US attack on militant groups in Syria

The 2008 Abu Kamal raid was an attack carried out by helicopter-borne CIA paramilitary officers from Special Activities Division and United States Special Operations Command, Joint Special Operations Command inside Syrian territory on October 26, 2008.

The Syrian government called the event a "criminal and terrorist" attack on its sovereignty, alleging all of the reported eight fatalities were civilians. The US cited self-defense under Article 51 of the UN Charter, citing their belief that Syria was responsible for providing "sanctuary to terrorists", as justification for the attack.

==Background==
Throughout the Iraq War, Syria had reportedly served as a conduit for foreign fighters intending to enter Iraq to fight the US, coalition, or Iraqi military and police forces. The Los Angeles Times reported that some US officials had complained that militants and their reinforcement and logistics networks have been able to operate openly in Syria and that the Syrian government had not made sufficient effort to stop it. The New York Times however reported that the timing of the raid was startling partly because American officials have praised the Syrian government in recent months for its efforts to halt traffic across the border. The US alleged that the militants flew into Damascus and then, with the help of emplaced networks, travelled across the Syrian border into Iraq, mainly through the city of Ramadi. Syrian President Bashar al-Assad denied these claims, while he admitted some militants do come into Syria through Damascus International Airport without knowledge from Syrian authorities, he claimed that the majority of militants crossed into Syria from the borders of neighboring countries.

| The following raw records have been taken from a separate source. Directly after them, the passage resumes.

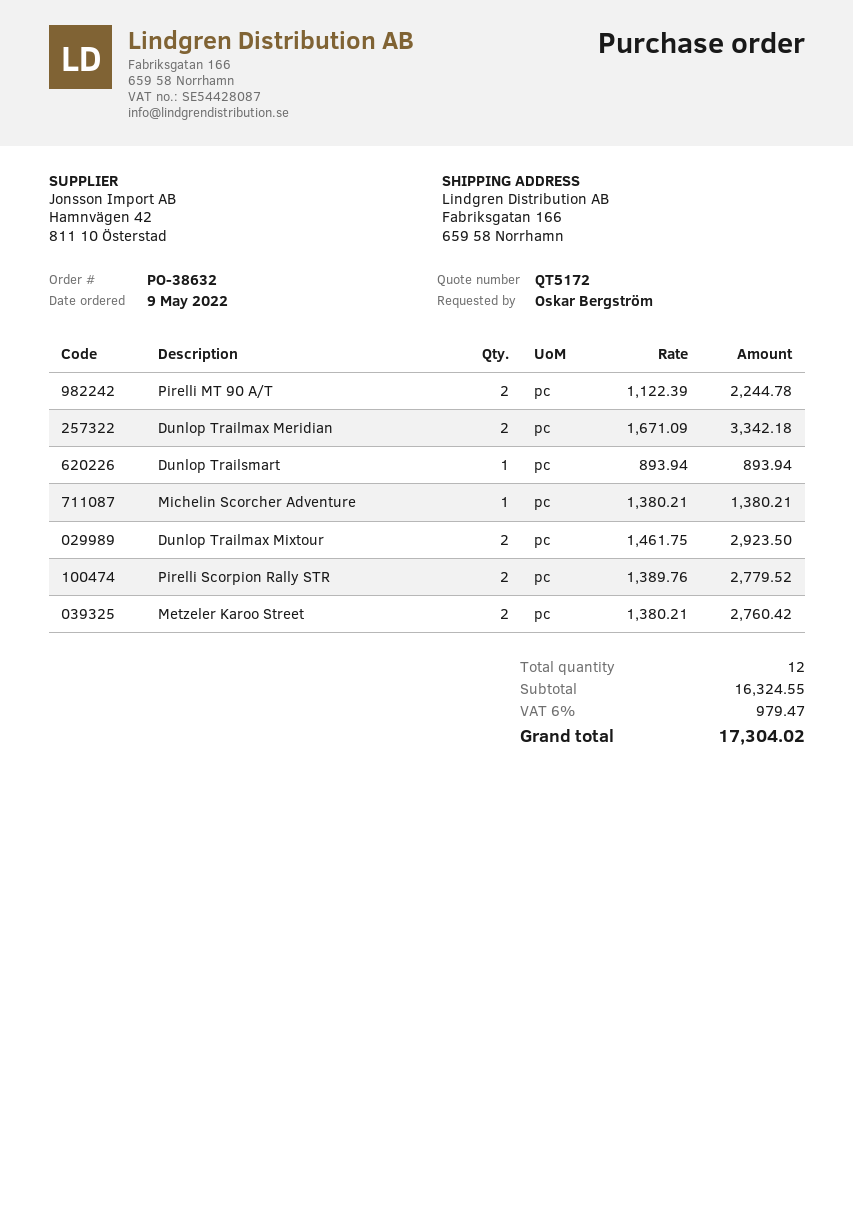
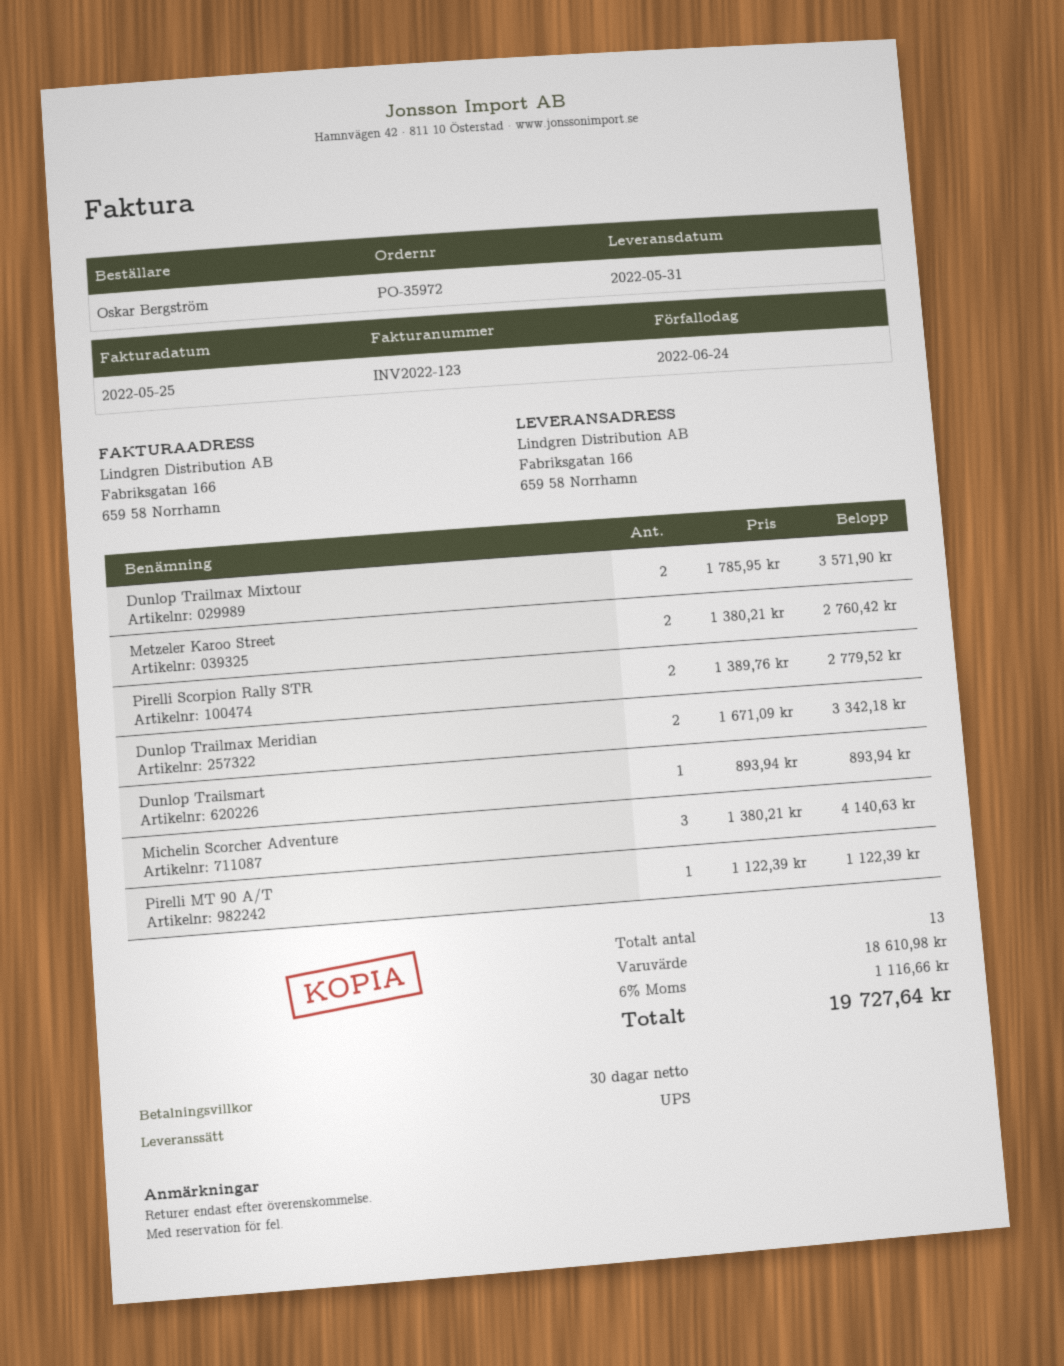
order number: PO-38632 -> PO-35972
Pirelli MT 90 A/T: 2 x 1122.39 = 2244.78 -> 1 x 1122.39 = 1122.39
Michelin Scorcher Adventure: 1 x 1380.21 = 1380.21 -> 3 x 1380.21 = 4140.63
Dunlop Trailmax Mixtour: 2 x 1461.75 = 2923.50 -> 2 x 1785.95 = 3571.90
total quantity: 12 -> 13
subtotal: 16324.55 -> 18610.98
tax: 6% = 979.47 -> 6% = 1116.66
total: 17304.02 -> 19727.64

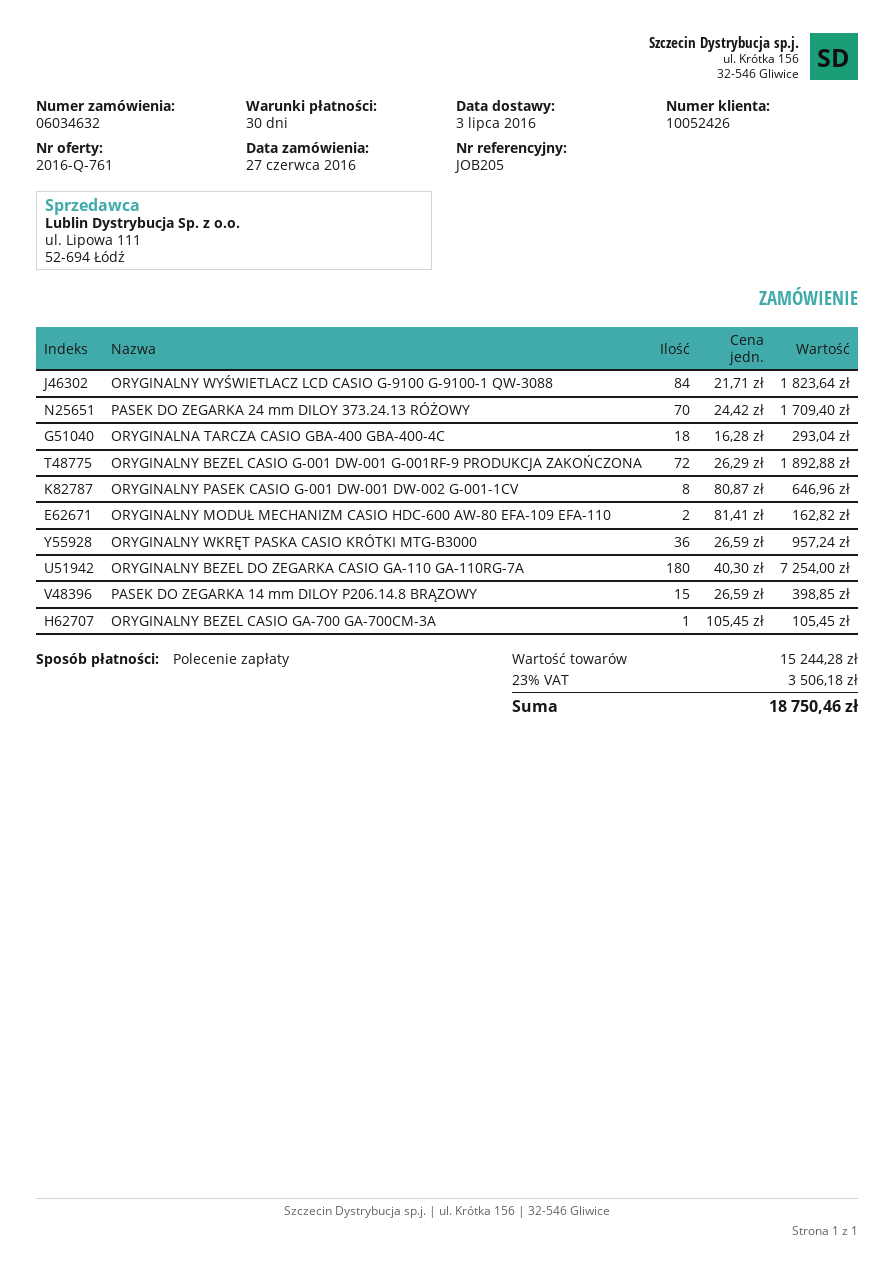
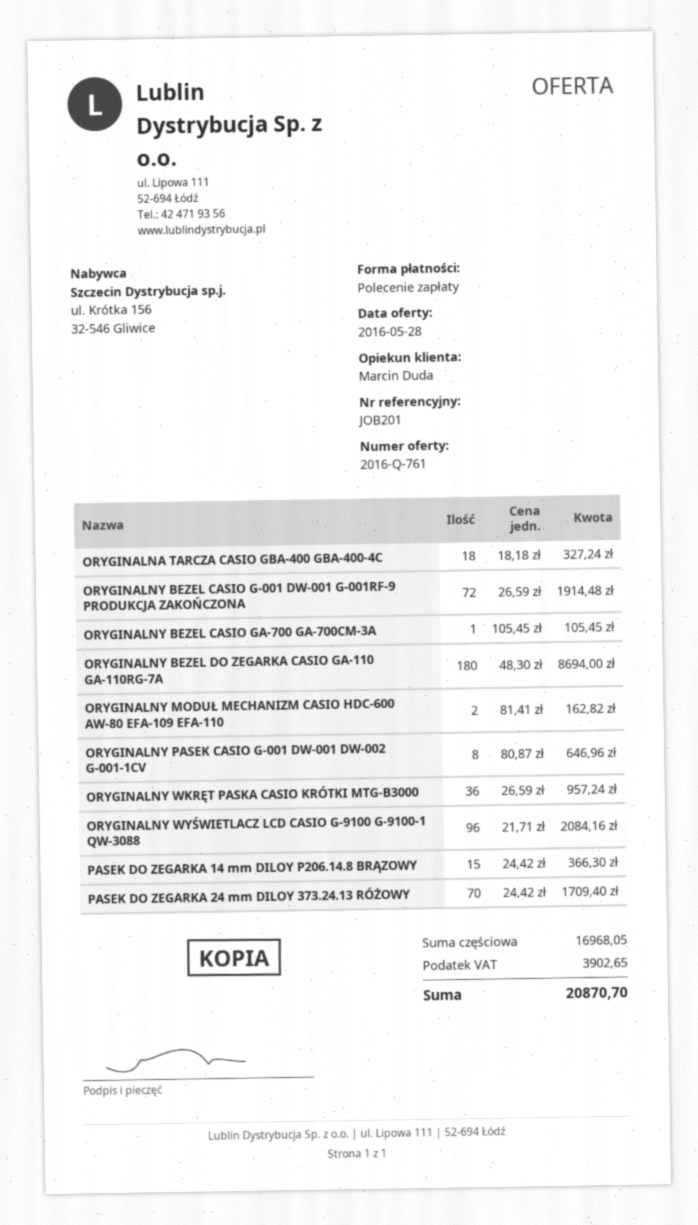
reference: JOB205 -> JOB201
ORYGINALNY WYŚWIETLACZ LCD CASIO G-9100 G-9100-1 QW-3088: 84 x 21.71 = 1823.64 -> 96 x 21.71 = 2084.16
ORYGINALNA TARCZA CASIO GBA-400 GBA-400-4C: 18 x 16.28 = 293.04 -> 18 x 18.18 = 327.24
ORYGINALNY BEZEL CASIO G-001 DW-001 G-001RF-9 PRODUKCJA ZAKOŃCZONA: 72 x 26.29 = 1892.88 -> 72 x 26.59 = 1914.48
ORYGINALNY BEZEL DO ZEGARKA CASIO GA-110 GA-110RG-7A: 180 x 40.30 = 7254.00 -> 180 x 48.30 = 8694.00
PASEK DO ZEGARKA 14 mm DILOY P206.14.8 BRĄZOWY: 15 x 26.59 = 398.85 -> 15 x 24.42 = 366.30
subtotal: 15244.28 -> 16968.05
tax: 3506.18 -> 3902.65
total: 18750.46 -> 20870.70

In the summer of 2007, a US military raid on a suspected al-Qaeda in Iraq house in the Iraqi town of Sinjar, near Syria, yielded documents containing information about alleged Syrian smuggling networks used to move foreign fighters into Iraq. The documents included al-Qaeda in Iraq records of more than 500 foreign fighters who had entered from Syria, according to the Combating Terrorism Center at the US Military Academy, where civilian analysts examined the documents. A July 2008 report on what the documents contained indicated that at least 95 Syrian "coordinators" were involved in facilitating the movement of the foreign fighters into Iraq. The report stated that many of the coordinators were from smuggling families in Bedouin clans and other Syrian tribes. The documents, however, do not show any signs of any Syrian government involvement in the facilitation of these fighters.

Since the US-led invasion of Iraq in 2003, there had been a few reported incidents of the US military firing across the border at targets in Syria. Petraeus again stated in October 2008 that efforts by US and Iraqi forces, as well as by the Syrian government, had cut the number of militants crossing into Iraq from Syria from about 100 a month in early to mid-2007 to 20 a month. Petraeus, however, stated that more needed to be done to halt the flow of militants. In 2008, the US blamed violence in Mosul on foreign fighters from Syria.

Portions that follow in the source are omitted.